Query metrics in Prometheus:

# Total tasks completed
sum(octollm_tasks_total{status="completed"})

# Average task duration by arm
rate(octollm_task_duration_seconds_sum[5m]) / rate(octollm_task_duration_seconds_count[5m])

# Failure rate
sum(rate(octollm_arm_failures_total[5m])) by (arm_id)

Debugging Techniques

Interactive Debugging

Set breakpoint and inspect state:

async def execute_task(task: TaskContract):
    """Execute task with debugging."""

    # Set breakpoint
    breakpoint()

    # At breakpoint, inspect:
    # - Variables: p task.goal
    # - Function calls: s to step into
    # - Stack: w to see call stack

    result = await orchestrator.process(task)
    return result

Conditional breakpoints:

async def execute_task(task: TaskContract):
    """Execute with conditional breakpoint."""

    # Only break for high-priority tasks
    if task.priority == "high":
        breakpoint()

    result = await orchestrator.process(task)
    return result

Post-mortem debugging:

import sys
import traceback

try:
    result = await execute_task(task)
except Exception:
    # Drop into debugger on exception
    type, value, tb = sys.exc_info()
    traceback.print_exc()
    import pdb
    pdb.post_mortem(tb)

Log Analysis

Grep logs for specific request:

# Find all logs for specific task
cat logs/orchestrator.log | grep "task-123"

# Find errors in last hour
tail -n 10000 logs/orchestrator.log | grep "level.*error"

# Count errors by type
cat logs/orchestrator.log | grep "error" | jq -r '.error_type' | sort | uniq -c

Analyze with jq (JSON logs):

# Extract task failures
cat logs/orchestrator.log | jq 'select(.event == "task.failed")'

# Group errors by type
cat logs/orchestrator.log | jq -r 'select(.level == "error") | .error_type' | sort | uniq -c

# Find slow tasks (> 10 seconds)
cat logs/orchestrator.log | jq 'select(.event == "task.complete" and .duration > 10)'

Log aggregation with ELK Stack:

Elasticsearch: Store logs
Logstash: Process and ship logs
Kibana: Visualize and search

Example Kibana query:

event:"task.failed" AND priority:"high" AND @timestamp:[now-1h TO now]

Distributed Tracing

OctoLLM uses request IDs to trace requests across components.

Add request ID to logs:

import uuid
from contextvars import ContextVar

# Context variable for request ID
request_id_var: ContextVar[str] = ContextVar('request_id', default='')

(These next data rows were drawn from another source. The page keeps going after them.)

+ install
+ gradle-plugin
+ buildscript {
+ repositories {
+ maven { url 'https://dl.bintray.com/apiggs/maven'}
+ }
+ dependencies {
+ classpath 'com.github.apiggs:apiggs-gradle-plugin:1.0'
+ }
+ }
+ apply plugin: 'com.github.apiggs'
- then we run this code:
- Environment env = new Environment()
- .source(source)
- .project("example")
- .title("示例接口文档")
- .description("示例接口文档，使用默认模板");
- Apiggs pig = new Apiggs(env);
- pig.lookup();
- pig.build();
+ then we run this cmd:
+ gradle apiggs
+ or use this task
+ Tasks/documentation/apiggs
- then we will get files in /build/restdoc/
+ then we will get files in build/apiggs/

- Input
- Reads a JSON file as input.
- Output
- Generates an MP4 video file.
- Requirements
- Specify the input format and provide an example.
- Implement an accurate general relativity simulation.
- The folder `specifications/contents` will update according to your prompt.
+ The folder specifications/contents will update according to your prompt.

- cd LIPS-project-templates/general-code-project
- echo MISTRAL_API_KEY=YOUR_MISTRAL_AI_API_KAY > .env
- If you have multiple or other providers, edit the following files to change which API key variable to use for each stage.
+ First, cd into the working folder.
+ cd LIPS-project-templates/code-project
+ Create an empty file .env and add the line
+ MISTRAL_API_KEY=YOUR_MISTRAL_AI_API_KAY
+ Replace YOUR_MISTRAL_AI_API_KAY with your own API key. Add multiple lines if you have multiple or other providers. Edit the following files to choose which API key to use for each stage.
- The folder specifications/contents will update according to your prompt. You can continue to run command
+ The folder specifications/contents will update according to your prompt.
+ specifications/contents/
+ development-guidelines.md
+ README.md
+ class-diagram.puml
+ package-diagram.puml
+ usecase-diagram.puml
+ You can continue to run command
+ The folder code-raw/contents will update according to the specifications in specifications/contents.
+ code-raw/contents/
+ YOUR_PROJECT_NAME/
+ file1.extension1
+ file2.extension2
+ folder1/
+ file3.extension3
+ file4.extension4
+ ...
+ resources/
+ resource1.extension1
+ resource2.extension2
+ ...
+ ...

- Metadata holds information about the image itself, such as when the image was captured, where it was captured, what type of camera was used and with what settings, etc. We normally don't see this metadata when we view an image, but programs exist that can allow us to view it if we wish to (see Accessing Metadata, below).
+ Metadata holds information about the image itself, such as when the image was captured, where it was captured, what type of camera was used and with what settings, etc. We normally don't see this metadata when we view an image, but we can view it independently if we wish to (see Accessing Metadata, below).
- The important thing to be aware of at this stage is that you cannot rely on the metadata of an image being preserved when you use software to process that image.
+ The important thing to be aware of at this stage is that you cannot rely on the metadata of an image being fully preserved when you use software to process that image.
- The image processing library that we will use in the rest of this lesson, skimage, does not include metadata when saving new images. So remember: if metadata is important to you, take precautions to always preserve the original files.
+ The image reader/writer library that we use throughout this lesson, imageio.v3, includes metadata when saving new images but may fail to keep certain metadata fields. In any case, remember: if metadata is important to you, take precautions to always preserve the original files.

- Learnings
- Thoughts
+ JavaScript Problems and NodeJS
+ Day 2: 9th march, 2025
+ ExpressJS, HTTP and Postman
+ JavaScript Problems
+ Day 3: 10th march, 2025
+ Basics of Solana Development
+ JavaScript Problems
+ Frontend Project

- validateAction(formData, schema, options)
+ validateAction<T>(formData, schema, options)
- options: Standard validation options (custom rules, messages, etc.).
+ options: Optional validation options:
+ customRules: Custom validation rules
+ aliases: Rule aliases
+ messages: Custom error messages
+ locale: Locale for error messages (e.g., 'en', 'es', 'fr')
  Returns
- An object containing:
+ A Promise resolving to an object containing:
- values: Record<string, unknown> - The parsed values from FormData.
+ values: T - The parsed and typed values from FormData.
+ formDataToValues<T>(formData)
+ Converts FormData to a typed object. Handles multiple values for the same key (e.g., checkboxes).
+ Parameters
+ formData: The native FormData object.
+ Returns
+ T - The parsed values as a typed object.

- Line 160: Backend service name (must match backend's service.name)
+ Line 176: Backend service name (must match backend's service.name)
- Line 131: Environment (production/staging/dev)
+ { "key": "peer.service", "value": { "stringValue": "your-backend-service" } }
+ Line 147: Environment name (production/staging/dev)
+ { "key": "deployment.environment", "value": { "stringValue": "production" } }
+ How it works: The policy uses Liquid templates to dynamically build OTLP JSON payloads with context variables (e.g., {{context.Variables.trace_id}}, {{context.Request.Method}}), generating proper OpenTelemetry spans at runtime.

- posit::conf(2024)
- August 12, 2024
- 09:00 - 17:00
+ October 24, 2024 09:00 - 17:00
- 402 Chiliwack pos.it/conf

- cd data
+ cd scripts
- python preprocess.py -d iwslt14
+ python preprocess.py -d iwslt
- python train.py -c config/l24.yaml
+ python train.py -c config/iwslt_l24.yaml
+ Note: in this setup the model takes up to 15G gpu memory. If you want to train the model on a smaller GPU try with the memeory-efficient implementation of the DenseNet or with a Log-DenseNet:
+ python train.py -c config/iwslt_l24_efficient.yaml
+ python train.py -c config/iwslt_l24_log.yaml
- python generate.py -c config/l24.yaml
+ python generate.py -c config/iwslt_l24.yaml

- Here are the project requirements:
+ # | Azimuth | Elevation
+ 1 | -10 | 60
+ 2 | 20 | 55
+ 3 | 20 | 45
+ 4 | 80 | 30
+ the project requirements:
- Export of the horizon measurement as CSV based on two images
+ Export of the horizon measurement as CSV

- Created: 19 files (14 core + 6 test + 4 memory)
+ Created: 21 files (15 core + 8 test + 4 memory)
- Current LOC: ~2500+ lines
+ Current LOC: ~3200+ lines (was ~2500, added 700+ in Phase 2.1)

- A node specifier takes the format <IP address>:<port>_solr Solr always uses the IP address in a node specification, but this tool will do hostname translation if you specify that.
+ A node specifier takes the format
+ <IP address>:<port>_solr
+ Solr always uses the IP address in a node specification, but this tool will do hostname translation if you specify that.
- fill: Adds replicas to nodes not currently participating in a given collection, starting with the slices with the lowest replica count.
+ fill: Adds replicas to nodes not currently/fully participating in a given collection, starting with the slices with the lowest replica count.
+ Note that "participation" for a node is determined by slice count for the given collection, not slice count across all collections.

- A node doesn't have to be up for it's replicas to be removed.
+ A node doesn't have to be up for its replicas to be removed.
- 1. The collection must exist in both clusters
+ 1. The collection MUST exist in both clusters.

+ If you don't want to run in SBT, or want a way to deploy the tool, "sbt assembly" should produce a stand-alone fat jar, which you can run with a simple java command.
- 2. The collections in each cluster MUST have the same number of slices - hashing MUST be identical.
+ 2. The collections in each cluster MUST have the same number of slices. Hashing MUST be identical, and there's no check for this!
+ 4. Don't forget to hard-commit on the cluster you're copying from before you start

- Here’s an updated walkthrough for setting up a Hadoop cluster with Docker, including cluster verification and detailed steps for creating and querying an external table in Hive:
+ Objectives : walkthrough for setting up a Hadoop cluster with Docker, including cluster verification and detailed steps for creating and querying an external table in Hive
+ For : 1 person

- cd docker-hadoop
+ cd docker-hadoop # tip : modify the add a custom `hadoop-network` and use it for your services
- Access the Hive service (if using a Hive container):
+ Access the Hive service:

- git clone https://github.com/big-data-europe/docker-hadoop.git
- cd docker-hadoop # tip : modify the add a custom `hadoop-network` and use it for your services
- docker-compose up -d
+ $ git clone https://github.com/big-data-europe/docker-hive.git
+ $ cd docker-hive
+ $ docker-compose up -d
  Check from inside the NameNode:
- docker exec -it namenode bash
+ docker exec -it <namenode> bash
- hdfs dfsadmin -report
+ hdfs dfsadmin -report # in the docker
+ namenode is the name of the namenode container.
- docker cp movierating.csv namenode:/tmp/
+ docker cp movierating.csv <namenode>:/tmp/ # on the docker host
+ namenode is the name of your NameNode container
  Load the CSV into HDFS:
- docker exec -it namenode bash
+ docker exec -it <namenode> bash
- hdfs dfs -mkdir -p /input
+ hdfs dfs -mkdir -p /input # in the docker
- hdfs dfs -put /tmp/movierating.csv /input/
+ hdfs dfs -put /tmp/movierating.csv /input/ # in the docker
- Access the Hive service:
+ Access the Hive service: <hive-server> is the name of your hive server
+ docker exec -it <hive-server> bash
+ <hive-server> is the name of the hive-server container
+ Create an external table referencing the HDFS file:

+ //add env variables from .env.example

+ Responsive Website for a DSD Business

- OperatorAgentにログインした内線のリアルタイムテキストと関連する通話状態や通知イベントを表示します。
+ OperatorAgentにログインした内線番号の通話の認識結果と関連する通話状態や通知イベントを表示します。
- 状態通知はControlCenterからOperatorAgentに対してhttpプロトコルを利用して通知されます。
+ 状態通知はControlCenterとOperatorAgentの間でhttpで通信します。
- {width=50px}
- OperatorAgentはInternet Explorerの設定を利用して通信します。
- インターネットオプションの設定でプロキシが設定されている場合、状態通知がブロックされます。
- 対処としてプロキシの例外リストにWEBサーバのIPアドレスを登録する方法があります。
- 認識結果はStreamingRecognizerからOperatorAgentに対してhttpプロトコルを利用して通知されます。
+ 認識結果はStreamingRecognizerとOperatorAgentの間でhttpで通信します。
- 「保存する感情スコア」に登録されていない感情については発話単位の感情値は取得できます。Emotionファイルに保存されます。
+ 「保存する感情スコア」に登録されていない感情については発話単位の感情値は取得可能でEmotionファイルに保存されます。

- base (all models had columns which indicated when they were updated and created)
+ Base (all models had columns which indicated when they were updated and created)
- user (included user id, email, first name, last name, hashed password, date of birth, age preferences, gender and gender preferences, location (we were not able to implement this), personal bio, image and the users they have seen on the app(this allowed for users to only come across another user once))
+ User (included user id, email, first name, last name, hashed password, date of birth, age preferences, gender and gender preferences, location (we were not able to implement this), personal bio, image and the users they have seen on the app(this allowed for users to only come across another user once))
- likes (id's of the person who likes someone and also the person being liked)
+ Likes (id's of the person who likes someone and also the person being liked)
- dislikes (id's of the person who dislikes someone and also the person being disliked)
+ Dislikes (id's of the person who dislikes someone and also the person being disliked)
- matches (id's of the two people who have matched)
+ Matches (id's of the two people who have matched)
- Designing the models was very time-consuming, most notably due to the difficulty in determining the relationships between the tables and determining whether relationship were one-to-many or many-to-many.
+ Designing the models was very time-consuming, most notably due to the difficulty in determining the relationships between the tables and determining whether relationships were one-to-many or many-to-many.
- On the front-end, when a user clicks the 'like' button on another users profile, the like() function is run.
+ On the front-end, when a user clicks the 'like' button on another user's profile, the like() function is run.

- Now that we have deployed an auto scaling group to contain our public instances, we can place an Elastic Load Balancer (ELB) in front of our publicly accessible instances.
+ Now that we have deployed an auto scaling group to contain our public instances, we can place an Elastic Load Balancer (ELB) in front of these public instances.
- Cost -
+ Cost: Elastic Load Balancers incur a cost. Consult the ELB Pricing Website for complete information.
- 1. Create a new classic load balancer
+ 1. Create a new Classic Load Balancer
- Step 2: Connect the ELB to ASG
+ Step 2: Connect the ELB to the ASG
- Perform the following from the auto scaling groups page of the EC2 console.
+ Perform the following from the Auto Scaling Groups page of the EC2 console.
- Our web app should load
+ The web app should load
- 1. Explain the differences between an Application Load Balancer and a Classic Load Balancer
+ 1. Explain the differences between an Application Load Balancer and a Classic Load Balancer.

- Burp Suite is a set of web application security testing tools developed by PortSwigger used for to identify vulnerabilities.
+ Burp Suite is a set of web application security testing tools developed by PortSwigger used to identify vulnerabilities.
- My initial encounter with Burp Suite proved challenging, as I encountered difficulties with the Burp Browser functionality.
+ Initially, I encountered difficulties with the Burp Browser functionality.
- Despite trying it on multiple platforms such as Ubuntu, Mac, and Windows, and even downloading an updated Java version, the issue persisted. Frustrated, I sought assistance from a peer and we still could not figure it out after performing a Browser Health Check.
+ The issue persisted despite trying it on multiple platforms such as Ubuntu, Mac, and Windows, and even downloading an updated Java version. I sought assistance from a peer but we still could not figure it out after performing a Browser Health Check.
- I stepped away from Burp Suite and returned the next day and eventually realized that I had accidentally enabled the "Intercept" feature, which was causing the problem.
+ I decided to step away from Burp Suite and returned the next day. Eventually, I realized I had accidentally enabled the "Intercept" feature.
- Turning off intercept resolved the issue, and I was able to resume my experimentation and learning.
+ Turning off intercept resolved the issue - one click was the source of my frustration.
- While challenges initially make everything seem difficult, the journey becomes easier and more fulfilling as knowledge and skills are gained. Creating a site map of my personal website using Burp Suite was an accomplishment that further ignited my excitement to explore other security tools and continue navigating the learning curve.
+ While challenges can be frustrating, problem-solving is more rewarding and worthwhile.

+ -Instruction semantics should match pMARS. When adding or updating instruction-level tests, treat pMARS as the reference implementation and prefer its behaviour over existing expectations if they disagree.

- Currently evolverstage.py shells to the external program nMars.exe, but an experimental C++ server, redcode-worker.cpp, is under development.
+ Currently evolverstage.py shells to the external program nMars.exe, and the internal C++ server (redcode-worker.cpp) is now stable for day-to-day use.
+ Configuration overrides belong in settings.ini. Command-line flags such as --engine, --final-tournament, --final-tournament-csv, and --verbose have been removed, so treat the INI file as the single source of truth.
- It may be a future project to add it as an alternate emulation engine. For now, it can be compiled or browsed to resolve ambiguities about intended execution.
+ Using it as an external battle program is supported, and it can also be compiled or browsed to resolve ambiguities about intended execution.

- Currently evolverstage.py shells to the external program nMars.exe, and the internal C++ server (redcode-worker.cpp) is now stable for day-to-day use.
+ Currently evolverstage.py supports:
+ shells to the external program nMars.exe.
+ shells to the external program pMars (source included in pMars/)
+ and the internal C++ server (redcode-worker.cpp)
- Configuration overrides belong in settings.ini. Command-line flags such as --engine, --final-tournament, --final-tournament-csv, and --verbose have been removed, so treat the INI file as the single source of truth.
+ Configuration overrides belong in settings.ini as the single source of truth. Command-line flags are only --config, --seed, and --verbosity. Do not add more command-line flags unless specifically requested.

async def process_request(request):
    """Process request with tracing."""

    # Generate request ID
    request_id = f"req-{uuid.uuid4()}"
    request_id_var.set(request_id)

    logger.info(
        "request.start",
        request_id=request_id,
        endpoint=request.url.path
    )

    # All subsequent logs include request_id
    try:
        result = await handle_request(request)

        logger.info(
            "request.complete",
            request_id=request_id,
            status="success"
        )

        return result

    except Exception as e:
        logger.error(
            "request.failed",
            request_id=request_id,
            error=str(e)
        )
        raise

Trace request across services:

# Orchestrator → Arm communication
async def call_arm(arm_endpoint: str, payload: dict):
    """Call arm with request ID propagation."""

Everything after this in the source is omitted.